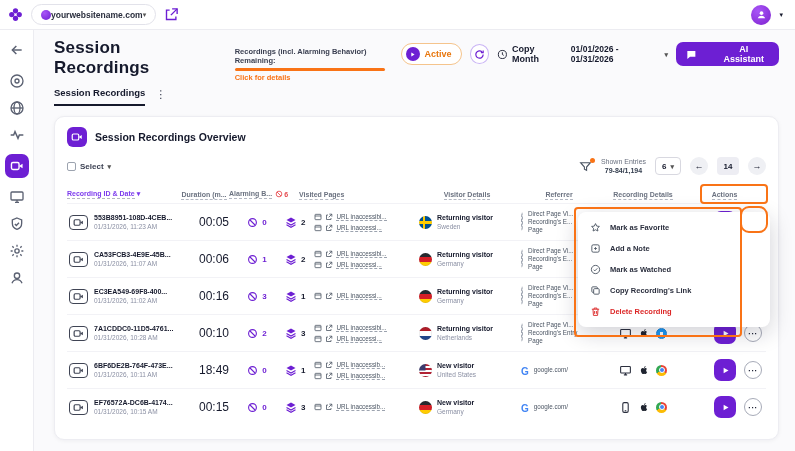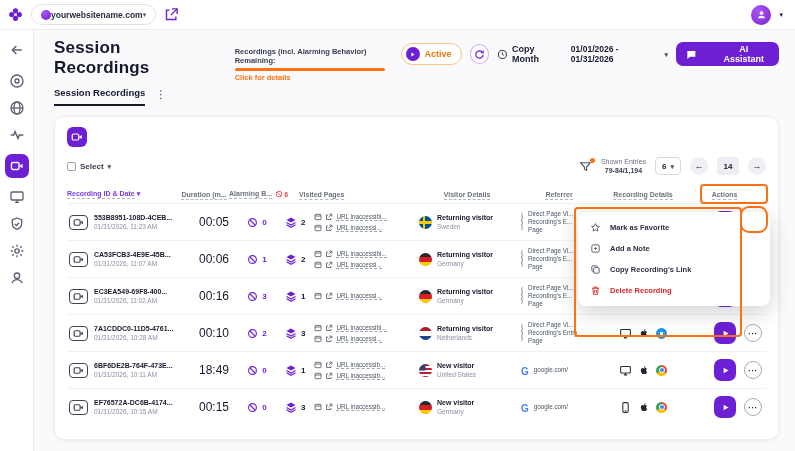--- a/index.html
+++ b/index.html
@@ -292,6 +292,7 @@
               <path d="M15.5 12l6-3.8v7.6z" fill="currentColor" stroke="none"></path>
             </svg>
         </span>
+        <span class="card-title">Session Recordings Overview</span>
       </div>
 
       <div class="card-toolbar">

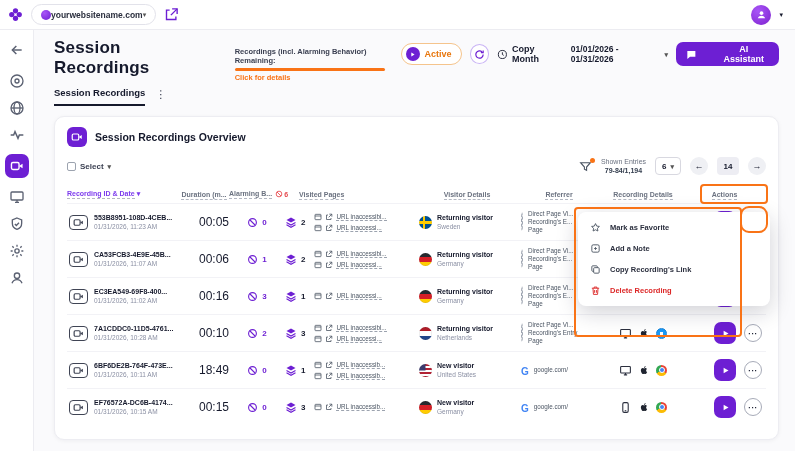--- a/index.html
+++ b/index.html
@@ -932,6 +932,13 @@
   </div>
   <div class="menu-item">
     <svg viewBox="0 0 24 24" fill="none" stroke="#4B5563" stroke-width="2">
+        <circle cx="12" cy="12" r="9"></circle>
+        <path d="M8 12.5l2.5 2.5L16 9.5"></path>
+      </svg>
+    <span>Mark as Watched</span>
+  </div>
+  <div class="menu-item">
+    <svg viewBox="0 0 24 24" fill="none" stroke="#4B5563" stroke-width="2">
         <rect x="8" y="8" width="12" height="12" rx="2"></rect>
         <path d="M16 8V6a2 2 0 0 0-2-2H6a2 2 0 0 0-2 2v8a2 2 0 0 0 2 2h2"></path>
       </svg>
◆ ◆ ◆ ◆
* TASK REQUIREMENTS:
Leaving out every line before the one with "0 0 0-2-2H6a2", print the rest of the listing above exactly, through its final line.

* ANSWER AREA:
         <path d="M16 8V6a2 2 0 0 0-2-2H6a2 2 0 0 0-2 2v8a2 2 0 0 0 2 2h2"></path>
       </svg>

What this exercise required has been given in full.